Floria Sigismondi
Debo de llevar mucho tiempo con la cabeza hundida entre las piernas, mirando como una boba mis Converse desteñidas, intentando memorizar los contornos bizarros de las manchas de grasa. Tanto tiempo que ya no siento mi cuerpo. Para levantar la mirada, tengo que sujetarme las sienes con las manos. Después del aguacero, el cielo blanco de sol taladra los ojos. Me los tapo con el pelo. Huele a tabaco y a fritanga.
Veo la huella de los neumáticos impresa en el barro del camino. Una peli averiada cortada a trozos por mechones grasientos. Y en los oídos el chirrido continuo del portazo provocado por la mano esquiva de mi madre. Me levanto de golpe, harta de estar harta y me caigo, los pies enmarañados en los cordones sueltos.
Entro en casa hecha una furia. Llego hasta su dormitorio y me tropiezo con mi reflejo en el armario de luna. Una cara llena de granos estropeando el universo de cretona inglesa de mamá donde un ramo de rosas lacias, posado encima de la mesilla, se descompone en el agua espesa y verde de un jarrón de cristal. Me escondo, abriendo de par en par las puertas del armario. En primera plana unos zapatos rojos de tacón de aguja, impecablemente alineados. Los cojo con garras de urraca. Sin soltarlos, me quito las Converse con la mano libre. Forcejeo con los escarpines con toda la rabia de mis trece años concentrada en la punta de los dedos. Calzo un cuarenta. Ella un treinta y ocho. Mis pies consiguen forzar la horma. Los calcetines desbordan, fruncidos por los laterales, amortiguando el dolor de las carnes amoratadas.
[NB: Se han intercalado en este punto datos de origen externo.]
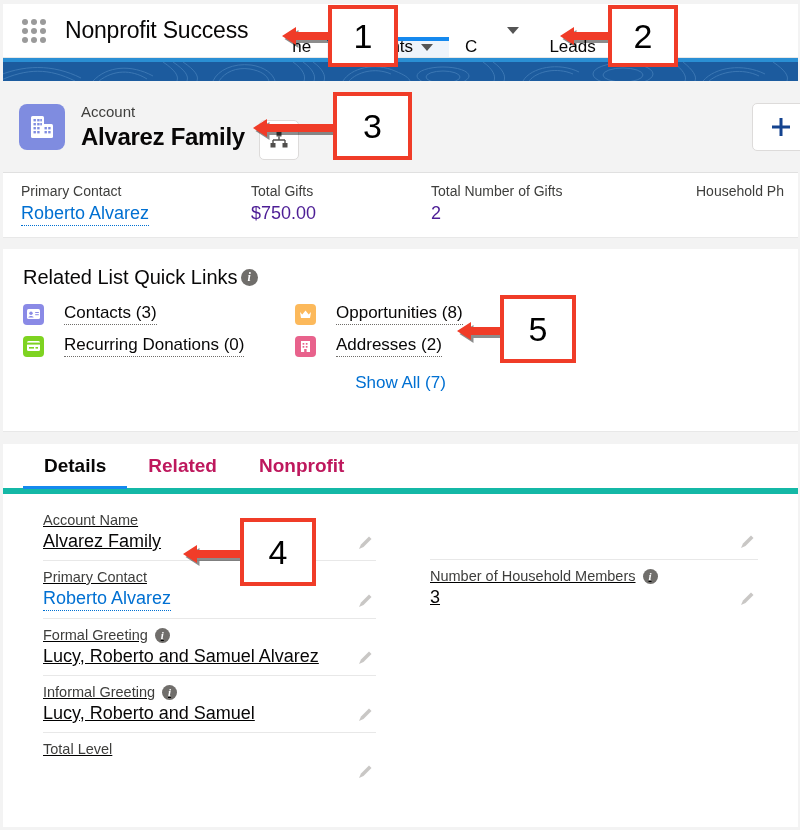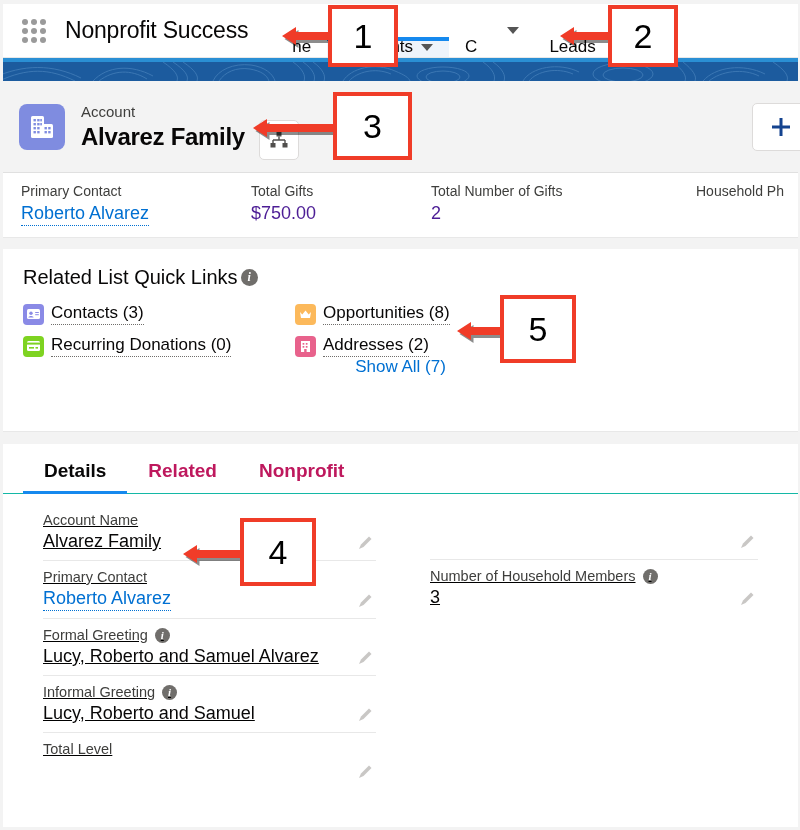--- a/index.html
+++ b/index.html
@@ -168,7 +168,7 @@
     row-gap: 10px;
     padding: 14px 0 0 20px;
   }
-  .ql-item { display: flex; align-items: center; gap: 7px; }
+  .ql-item { display: flex; align-items: center; gap: 20px; }
   .ql-ico {
     width: 21px; height: 21px; border-radius: 4px;
     display: flex; align-items: center; justify-content: center;

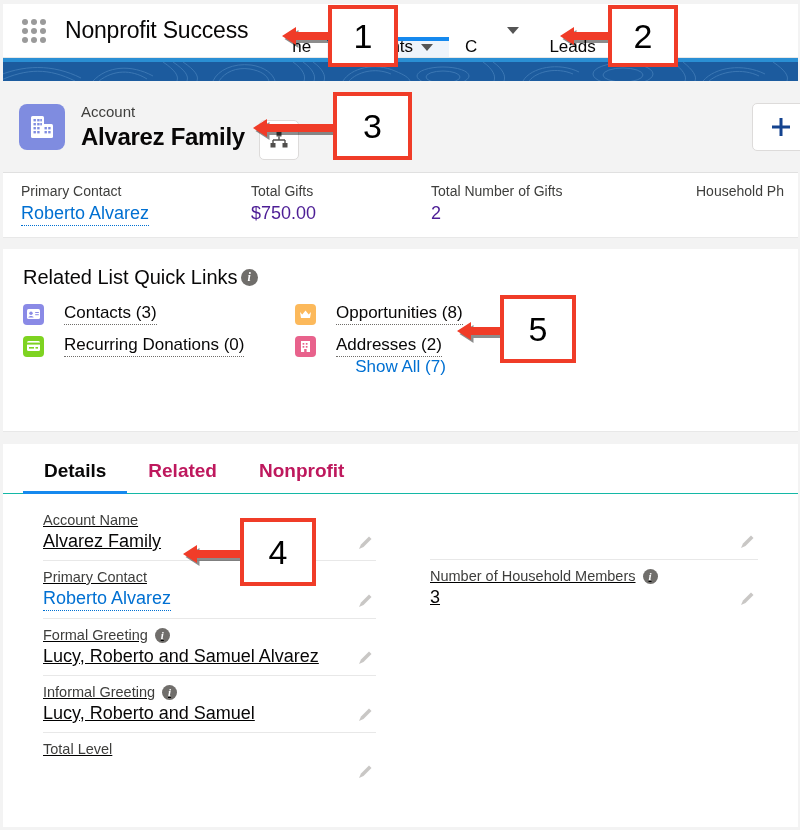--- a/index.html
+++ b/index.html
@@ -180,7 +180,7 @@
     padding-bottom: 1px; white-space: nowrap;
   }
   .ql-showall {
-    text-align: center; margin-top: 0;
+    text-align: center; margin-top: 16px;
     font-size: 17px; color: #0070d2; cursor: pointer;
   }
 

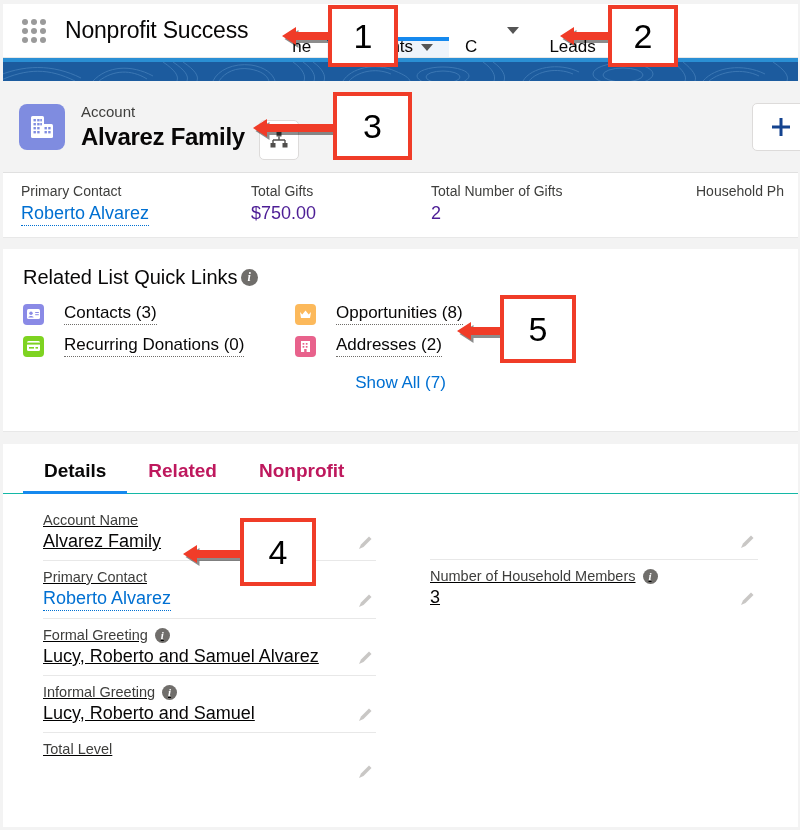--- a/index.html
+++ b/index.html
@@ -193,7 +193,7 @@
   .tabbar {
     display: flex; align-items: flex-end;
     height: 50px; padding-left: 20px;
-    border-bottom: 1px solid #14b8a6;
+    border-bottom: 6px solid #14b8a6;
   }
   .tab {
     font-size: 19px; color: #be185d;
Bajo las escaleras a toda velocidad atenta a los estallidos de un placer desconocido y punzante. Los estrechos caminos de la rosaleda están embarrados. Al caminar, unas ramas asilvestradas me rozan, arañando con sus pinchos mis brazos desnudos. Los tacones se hunden en el suelo encharcado perforando los pétalos caídos de agujeros negros.
Al acercarme al estanque, el barro se convierte en lodo. Succiona los zapatos, los ensancha, los desboca, los distiende, aliviando la tortura. Mi cuerpo se afloja, mi boca esboza una sonrisa. Pienso en una sonrisa maligna y mi boca se llena de colmillos.
Sumerjo los pies, avanzo despacio, saboreando cada paso, hasta el centro del estanque. El agua me llega hasta la cintura, glauca. Los zapatos domados por el limo tienen dulzura de gamuza. Concentro toda mi energía en la planta de los pies y de un empujón los dejo sepultados bajo montículos resbaladizos y grises de gusanos mientas me pierdo en la blancura nacarada de las ninfeas.